身后传来君冉刺的悲恸声:“我十步都走不了,我怎么去驻守边缰!”
花道雪在心里冷哼,臭男人,竟然潜入她的闺房偷看她睡觉,不给你点教训没人知道我花道雪的厉害。
君临天看着满脸冷笑的花道雪,眼底掠过一丝惊慌,这女人不会真打算把自己毒死吧。
他将她拉近自己,揽着她的腰有些气闷地问:“为何没告诉我有人闯入过?”
他对自己的临天苑很自信,就算是缔上云来了,都难逃石破天惊他们的火眼,偏生君冉刺是自己人,所以他没有防过,看来以后不管是谁都得防着。
“没必要啊,因为他迟早要回来跪着求我。”花道雪一脸无所谓。
“再说了,万一告诉了你,你还不得给我安个水性扬花,不守妇道之罪,那我不是自讨苦吃。”
“你……”君临天把口里的气咽了下去,别跟这女人动怒,小人与女子都难养。
“怎么?被说中恼羞成怒了?”花道雪冷哼一声,甩开他的手,扬起小脸上了马车。
君临天看着她那骄傲的样子,真是想不通怎么有女人这么会不懂得柔顺,真应该让她多跟绯丝去学学。
绯丝多听话,生再大的气,哄两句就可以了。
马车一路狂奔回了府,花道雪倒是想去街上逛逛,透透气,可是她知道君临天肯定不让,看着时间也已经将近黄昏,还是回家洗洗吃吃睡觉来得爽快。
君临天一路上都冷瞪着她,最后到了府,还率先下了马车进了府,直接将她扔下了。
花道雪自己跳下了马车,吓得红梅大叫:“王妃,你不能这么跳呀。”她那个急呀,又不能直说王妃有孕。
花道雪呵呵地笑:“红梅,你不用怕,这家伙就跟只蟑螂似的,打也打不死,想把捏下来是不可能的。”
若不是偶尔会有害喜的症状,花道雪真心是感觉不到自己肚里有另外一个生命。
哪有胎儿坚强成这样的。
红梅可没因为她的说笑而放松,仍然苦口婆心地劝着:“王妃,小心点总是好的。”
“君临天都不爱护,我小心个啥劲。”她可记得君临天那一掌直接把她煽到立柱上,丝毫没有考虑过这孩子会不会掉。
想到这,花道雪眼眸就冷了起来,是该研制一种让君临天痛不欲生的药了。
“王妃,王爷只是不表现出来,其实他相当担心王妃的身子,上次在牢里王妃生病,王爷听了可是连澡都没洗完就直接去了牢里。”
红梅是个心细的,她总觉得王爷对王妃很在乎,甚至是溺爱,只是从来不表现在外。
“哦,是吗?”花道雪不以为意地回了句没放在心上,他心急是心急他的筹码掉出她的肚子。

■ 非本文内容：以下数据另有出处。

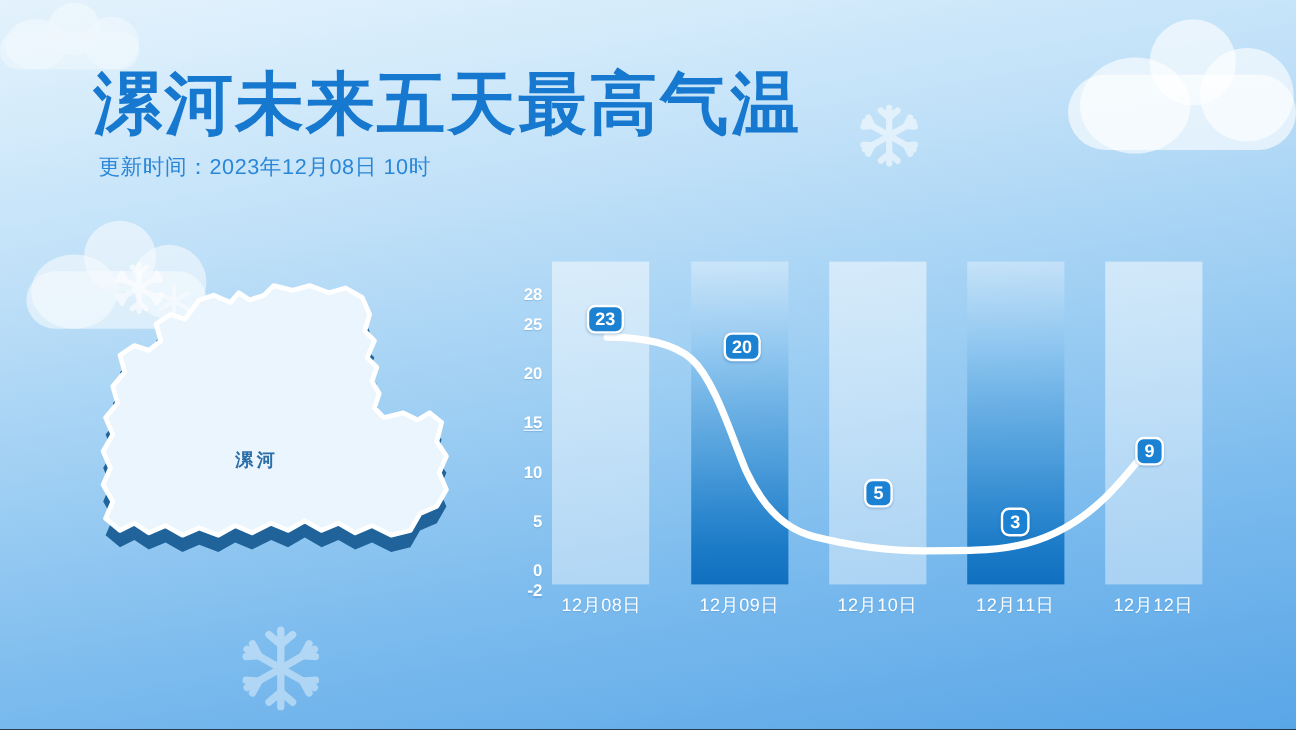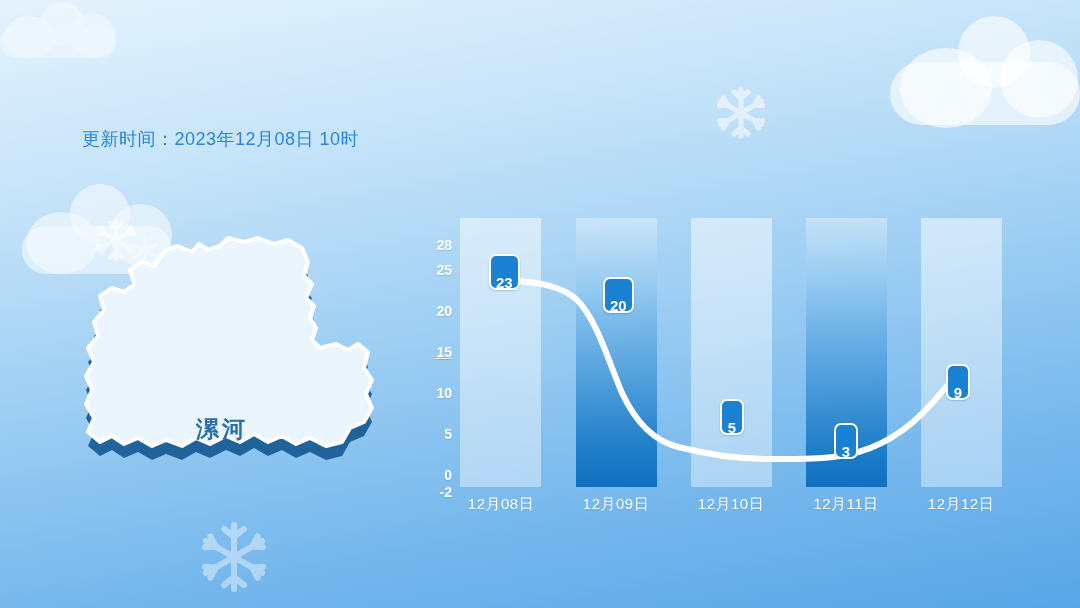--- a/index.html
+++ b/index.html
@@ -73,25 +73,24 @@
     left: 58px;
     top: 232px;
     width: 330px;
     height: 282px;
   }
   .map-wrap svg { display: block; }
   .map-label {
     position: absolute;
     left: 196px;
     top: 374px;
-    font-size: 23px;
+    font-size: 15px;
     font-weight: bold;
     color: #2b6ea8;
     letter-spacing: 3px;
-    margin-top: 40px;
   }
 
   
   .chart {
     position: absolute;
     left: 410px;
     top: 215px;
     width: 610px;
     height: 290px;
   }
@@ -164,21 +163,21 @@
     left: 0; top: 0;
     width: 610px;
     height: 272px;
     pointer-events: none;
   }
 
   .vallabel {
     position: absolute;
     min-width: 24px;
     height: 24px;
-    padding: 16px 5px;
+    padding: 0 5px;
     box-sizing: border-box;
     border-radius: 7px;
     background: #1b81d2;
     border: 2px solid #ffffff;
     color: #ffffff;
     font-size: 15px;
     font-weight: bold;
     line-height: 22px;
     text-align: center;
     box-shadow: 0 1px 2px rgba(20,80,140,0.25);
@@ -292,20 +291,21 @@
         <line x1="74" y1="64" x2="88" y2="63"></line>
           <line x1="74" y1="64" x2="81" y2="77"></line>
         <line x1="26" y1="64" x2="12" y2="63"></line>
           <line x1="26" y1="64" x2="19" y2="77"></line>
         <line x1="74" y1="36" x2="88" y2="37"></line>
           <line x1="74" y1="36" x2="81" y2="23"></line>
       </g>
     </svg>
   </div>
 
+  <div class="title">漯河未来五天最高气温</div>
   <div class="subtitle">更新时间：2023年12月08日 10时</div>
 
   <div class="map-wrap">
     <svg width="330" height="282" viewBox="0 0 330 282">
 
       <path d="M108,18 L120,14 L134,20 L141,12 L150,18 L162,14 L170,6 L186,10 L200,6
                L216,12 L230,8 L244,16 L250,30 L246,44 L254,52 L248,66 L256,74 L252,86
                L258,96 L254,108 L262,116 L278,112 L290,118 L300,112 L310,120 L306,136
                L314,148 L308,162 L314,176 L306,190 L292,196 L284,210 L268,214 L252,206
                L238,212 L224,204 L210,210 L196,202 L182,210 L168,204 L152,212 L138,206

红梅也知道花道雪没有听进去,这种事她说再多也没用,还得王妃自己去感受。
也怪之前王爷做的一些事让王妃记恨在心里了,如果不解释清楚,只怕王妃一辈子都不可能与王爷亲近。
两人刚走到府门口,却突然见到一个黑影直接冲她们飞了过来。
红梅赶紧护住花道雪带着她闪到一边,那黑影直直地摔在了她俩的脚边,还带着难受的呻呤声。
来人身子不高,大约十岁孩童的长度,瘦骨嶙峋,身子几乎见不到半块肉,他趴在地上身子颤抖着,一头杂乱的发丝遮住了整个容颜,看不出到底是男是女。
最让人瞠目的是他有一条毛茸茸的尾巴从裤子里伸出来,似一只瘦皮猴。
花道雪眼眸一沉,走上前去将他给踢翻,看到他的正面花道雪也是醉了,整个脸都布满了毛发,只露出两只眼睛,虽然满身痛苦,那两只黑矅石般的眼眸里却透着倔强。
“救……救我。”沙哑的声音如沉年的枯井,不像是个十岁小孩的声音。